То есть Google решила не только интегрироваться в чужие операционные системы, предлагая свои ИИ-решения, но и создать целую ОС, которая базируется на искусственном интеллекте. Пока что у конкурентов по рынку нет ничего подобного — даже близко. Впрочем, ИИ проникает не только в компьютеры.
Будущее умного дома
В последние годы компания Яндекс весьма заметно прокачала Алису в своих умных телевизорах — во многом благодаря функции под названием tool calling («вызов инструмента»), которая, как мне кажется, является ключевой инновацией в этом сегменте электроники за последние годы. Суть в том, что благодаря этой функции умный телевизор способен понимать команды пользователя на естественном языке. То есть вам не нужно придумывать какие-то топорные голосовые команды, чтобы система смогла их распознать — достаточно продиктовать задачу так, как будто вы проговариваете её другому человеку, и ИИ это всё прекрасно распознает.
Например, если раньше пользователю приходилось проговаривать «поставь будильник на 7 утра», то теперь можно просто попросить ИИ «разбуди меня завтра пораньше, мне нужно к врачу к девяти». Система распознает контекст (поход к врачу), проанализирует команду (если к врачу к 9:00, то разбудить нужно раньше) и вызовет функцию создания будильника на нужное время. Разница с тем, как работали голосовые команды много лет назад, заключается в том, что ИИ анализирует фразу, а не работает по шаблонным голосовым командам. И это в корне меняет ощущения от взаимодействия с умным домом.
Более того, теперь ИИ-ассистент Яндекса способен удерживать контекст, чтобы отвечать пользователю и выполнять задачи с более высокой точностью. Например, человек может сказать три отдельные фразы: «Найди мне кинотеатр рядом», «С недорогими билетами» и «Чтобы работал после полуночи». Система учитывает контекст ситуации и понимает, что все эти команды относятся к одной и той же задаче — это уточнения по поиску кинотеатра, а не три отдельных задачи.
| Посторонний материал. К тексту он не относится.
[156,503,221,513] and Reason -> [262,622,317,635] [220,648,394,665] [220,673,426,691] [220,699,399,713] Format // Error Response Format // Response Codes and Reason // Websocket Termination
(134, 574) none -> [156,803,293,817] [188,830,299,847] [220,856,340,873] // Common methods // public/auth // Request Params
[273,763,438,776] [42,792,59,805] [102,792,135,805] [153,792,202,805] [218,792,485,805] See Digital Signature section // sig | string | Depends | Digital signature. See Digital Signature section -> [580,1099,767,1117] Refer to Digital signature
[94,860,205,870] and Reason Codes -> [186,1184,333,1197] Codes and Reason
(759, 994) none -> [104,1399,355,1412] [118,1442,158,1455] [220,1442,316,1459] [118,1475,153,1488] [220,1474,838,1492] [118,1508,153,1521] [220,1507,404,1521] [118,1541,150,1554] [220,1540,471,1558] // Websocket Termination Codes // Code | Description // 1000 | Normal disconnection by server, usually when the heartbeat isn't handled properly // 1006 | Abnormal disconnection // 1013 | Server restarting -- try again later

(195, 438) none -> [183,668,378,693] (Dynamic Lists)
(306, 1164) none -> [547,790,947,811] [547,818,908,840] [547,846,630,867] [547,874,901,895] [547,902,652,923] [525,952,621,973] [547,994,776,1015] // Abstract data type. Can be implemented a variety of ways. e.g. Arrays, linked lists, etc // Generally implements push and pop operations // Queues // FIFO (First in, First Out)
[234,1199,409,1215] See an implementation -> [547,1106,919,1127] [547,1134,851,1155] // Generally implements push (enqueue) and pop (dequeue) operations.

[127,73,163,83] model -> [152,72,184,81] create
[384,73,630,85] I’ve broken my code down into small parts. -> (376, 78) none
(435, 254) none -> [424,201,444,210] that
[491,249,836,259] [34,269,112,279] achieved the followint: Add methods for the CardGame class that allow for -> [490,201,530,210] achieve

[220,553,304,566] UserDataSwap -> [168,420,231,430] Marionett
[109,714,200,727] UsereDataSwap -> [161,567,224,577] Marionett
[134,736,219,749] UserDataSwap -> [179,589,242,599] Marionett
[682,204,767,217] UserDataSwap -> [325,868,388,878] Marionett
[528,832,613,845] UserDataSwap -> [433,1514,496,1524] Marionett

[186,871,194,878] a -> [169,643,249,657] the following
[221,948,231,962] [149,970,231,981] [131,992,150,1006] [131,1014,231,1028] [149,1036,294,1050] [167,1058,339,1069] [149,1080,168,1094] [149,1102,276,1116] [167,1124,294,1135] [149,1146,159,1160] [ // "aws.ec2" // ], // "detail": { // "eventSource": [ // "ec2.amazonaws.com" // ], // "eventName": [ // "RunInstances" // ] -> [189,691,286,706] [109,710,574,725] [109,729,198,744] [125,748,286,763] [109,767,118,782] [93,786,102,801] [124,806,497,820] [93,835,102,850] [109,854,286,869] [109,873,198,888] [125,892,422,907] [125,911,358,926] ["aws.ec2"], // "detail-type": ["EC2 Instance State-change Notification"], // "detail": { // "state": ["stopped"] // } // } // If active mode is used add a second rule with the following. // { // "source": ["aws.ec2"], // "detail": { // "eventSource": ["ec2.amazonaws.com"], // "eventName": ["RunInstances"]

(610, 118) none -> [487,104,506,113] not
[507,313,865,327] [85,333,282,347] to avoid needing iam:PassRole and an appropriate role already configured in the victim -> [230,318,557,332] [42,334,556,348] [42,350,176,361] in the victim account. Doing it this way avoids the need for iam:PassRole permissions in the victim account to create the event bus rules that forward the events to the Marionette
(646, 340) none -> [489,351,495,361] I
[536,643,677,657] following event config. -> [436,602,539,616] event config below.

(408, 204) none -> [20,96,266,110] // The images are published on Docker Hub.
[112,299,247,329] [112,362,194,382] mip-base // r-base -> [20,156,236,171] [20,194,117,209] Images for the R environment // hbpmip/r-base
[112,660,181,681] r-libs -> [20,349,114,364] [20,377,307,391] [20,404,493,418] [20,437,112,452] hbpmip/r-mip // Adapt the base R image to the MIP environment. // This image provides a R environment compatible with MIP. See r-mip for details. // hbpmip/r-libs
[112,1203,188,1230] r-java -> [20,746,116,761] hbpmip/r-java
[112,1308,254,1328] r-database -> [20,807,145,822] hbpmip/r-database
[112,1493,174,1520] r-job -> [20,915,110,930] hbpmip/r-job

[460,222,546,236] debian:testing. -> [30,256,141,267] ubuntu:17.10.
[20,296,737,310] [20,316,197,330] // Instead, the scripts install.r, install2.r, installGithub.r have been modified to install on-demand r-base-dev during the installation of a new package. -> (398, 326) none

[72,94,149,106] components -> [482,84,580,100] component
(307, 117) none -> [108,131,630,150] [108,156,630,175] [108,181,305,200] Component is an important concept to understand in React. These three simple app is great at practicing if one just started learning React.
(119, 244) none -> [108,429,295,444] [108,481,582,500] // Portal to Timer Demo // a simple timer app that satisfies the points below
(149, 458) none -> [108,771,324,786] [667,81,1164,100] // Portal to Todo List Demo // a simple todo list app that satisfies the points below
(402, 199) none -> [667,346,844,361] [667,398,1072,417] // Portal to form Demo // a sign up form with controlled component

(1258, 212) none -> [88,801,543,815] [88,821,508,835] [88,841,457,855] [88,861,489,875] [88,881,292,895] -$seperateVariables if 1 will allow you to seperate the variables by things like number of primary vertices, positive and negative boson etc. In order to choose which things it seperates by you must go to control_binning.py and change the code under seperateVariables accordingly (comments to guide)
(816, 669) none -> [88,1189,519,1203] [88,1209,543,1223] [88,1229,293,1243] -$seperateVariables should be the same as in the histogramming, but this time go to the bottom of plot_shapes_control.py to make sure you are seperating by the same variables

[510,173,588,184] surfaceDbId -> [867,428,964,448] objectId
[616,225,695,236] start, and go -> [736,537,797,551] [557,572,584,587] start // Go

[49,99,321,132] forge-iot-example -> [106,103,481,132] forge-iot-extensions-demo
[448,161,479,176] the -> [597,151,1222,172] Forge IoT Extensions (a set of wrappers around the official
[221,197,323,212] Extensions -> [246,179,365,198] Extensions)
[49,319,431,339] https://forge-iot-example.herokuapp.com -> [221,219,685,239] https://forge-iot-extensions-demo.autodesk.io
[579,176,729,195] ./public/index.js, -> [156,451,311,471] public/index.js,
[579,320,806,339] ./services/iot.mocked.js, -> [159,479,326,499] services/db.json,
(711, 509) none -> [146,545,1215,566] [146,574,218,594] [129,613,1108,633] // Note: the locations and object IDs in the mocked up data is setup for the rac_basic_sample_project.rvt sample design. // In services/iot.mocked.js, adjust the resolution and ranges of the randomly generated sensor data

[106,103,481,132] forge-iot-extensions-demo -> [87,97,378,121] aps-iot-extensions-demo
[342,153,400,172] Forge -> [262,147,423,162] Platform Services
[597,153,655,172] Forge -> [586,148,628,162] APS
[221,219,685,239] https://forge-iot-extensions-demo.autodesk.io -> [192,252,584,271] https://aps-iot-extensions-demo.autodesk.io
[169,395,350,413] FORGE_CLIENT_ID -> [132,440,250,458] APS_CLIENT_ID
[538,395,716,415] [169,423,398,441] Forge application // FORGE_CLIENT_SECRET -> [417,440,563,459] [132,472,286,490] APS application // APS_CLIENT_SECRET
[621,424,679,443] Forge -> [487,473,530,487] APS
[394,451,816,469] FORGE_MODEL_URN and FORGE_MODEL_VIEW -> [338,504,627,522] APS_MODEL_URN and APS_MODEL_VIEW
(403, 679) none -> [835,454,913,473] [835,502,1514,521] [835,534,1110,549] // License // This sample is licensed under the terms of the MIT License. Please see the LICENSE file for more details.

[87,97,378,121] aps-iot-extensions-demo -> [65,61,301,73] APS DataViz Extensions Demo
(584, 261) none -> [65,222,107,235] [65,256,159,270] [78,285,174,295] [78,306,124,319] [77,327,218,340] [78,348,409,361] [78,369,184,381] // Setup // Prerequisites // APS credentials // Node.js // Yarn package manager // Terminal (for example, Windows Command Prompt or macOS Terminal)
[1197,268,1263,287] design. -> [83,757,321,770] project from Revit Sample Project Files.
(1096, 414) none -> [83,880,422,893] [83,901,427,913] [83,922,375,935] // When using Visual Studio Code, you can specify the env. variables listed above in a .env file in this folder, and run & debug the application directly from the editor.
ИИ-гонка трансформировалась
Безусловно, лидеры рынка искусственного интеллекта продолжают тягаться друг с другом за самую мощную, умную, быструю и качественную большую языковую модель — что-то новенькое выходит практически каждый месяц, графики сравнений радуют глаз фанатов, технологии не стоят на месте. Но теперь компании думают не только над тем, как бы сделать свою LLM лучше, чем у остальных, но и над тем, как её поплотнее интегрировать в жизнь пользователя.
Ведь если человек привыкнет к какому-либо ИИ-инструменту, он с огромной вероятностью будет пользоваться им в течение длительного времени и не пойдёт к конкуренту — просто по привычке. Это в свою очередь обеспечит компанию-разработчика доходами на много лет вперёд — именно потому гиганты рынка очень сильно спешат, чтобы занять вакантное место раньше других.